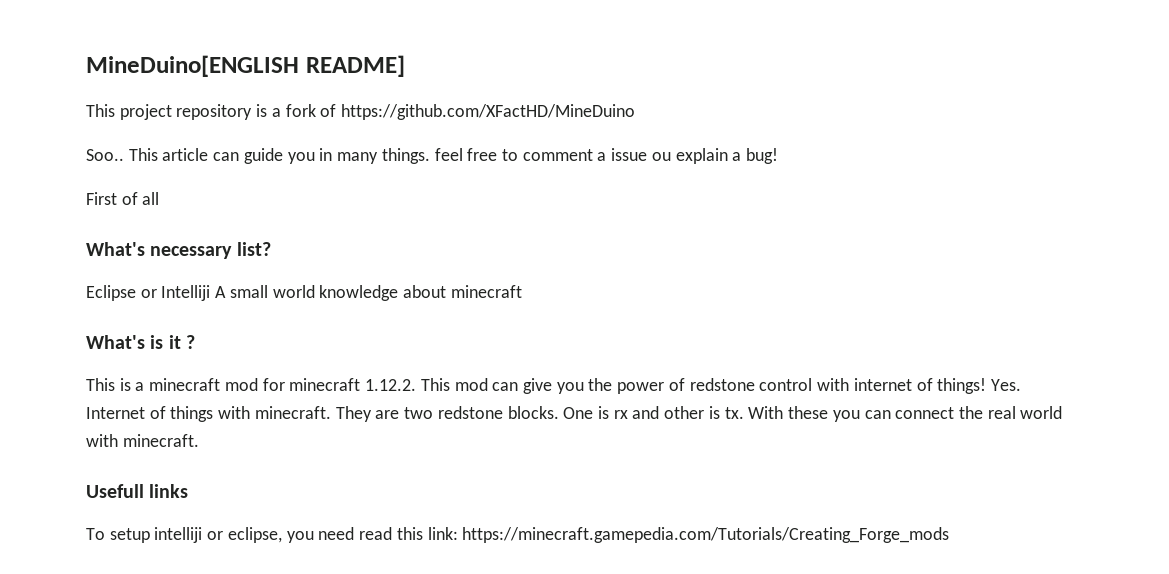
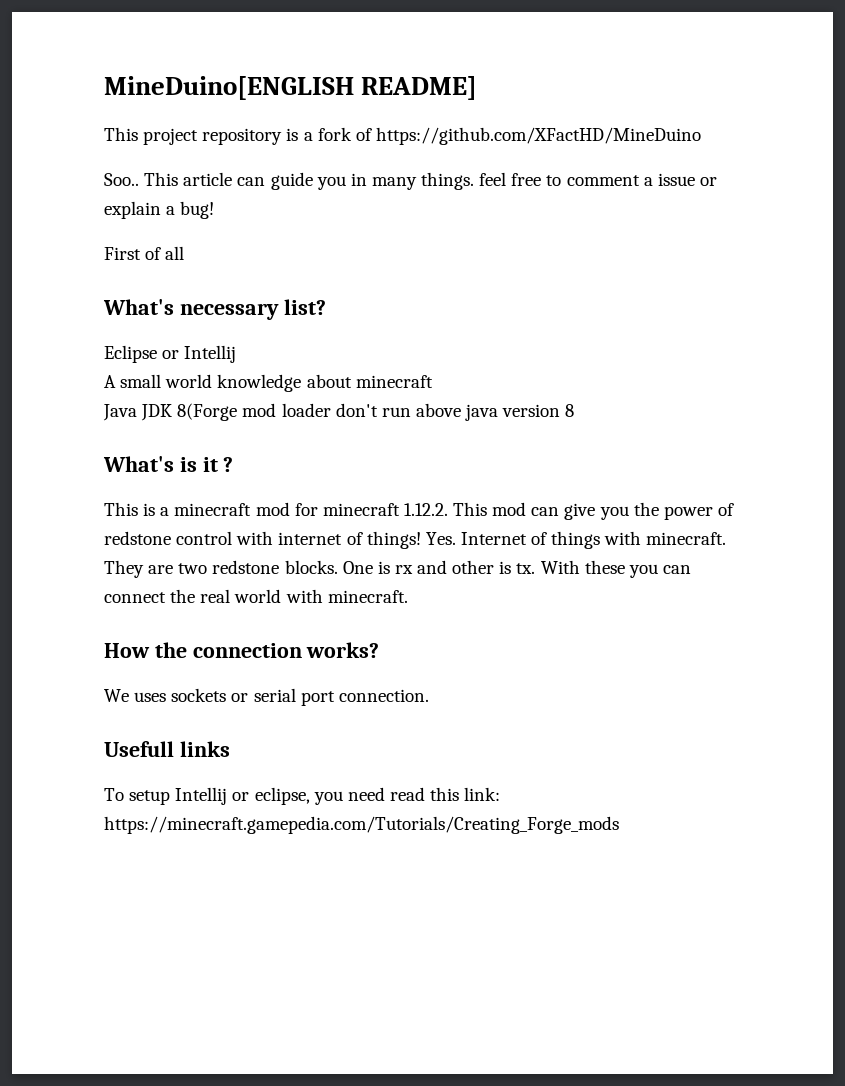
[651,152,671,161] ou -> [699,177,717,186] or
[161,285,211,301] Intelliji -> [184,345,237,363] Intellij //
(522, 291) none -> [103,403,575,421] // Java JDK 8(Forge mod loader don't run above java version 8
(199, 440) none -> [104,642,380,658] [104,688,429,706] // How the connection works? // We uses sockets or serial port connection.
[154,527,203,543] intelliji -> [175,787,228,805] Intellij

=====

### TO DO
The answer is to be one number: the count of lines in the entries containing the string "none".

### SOLUTION TO THIS PROBLEM
2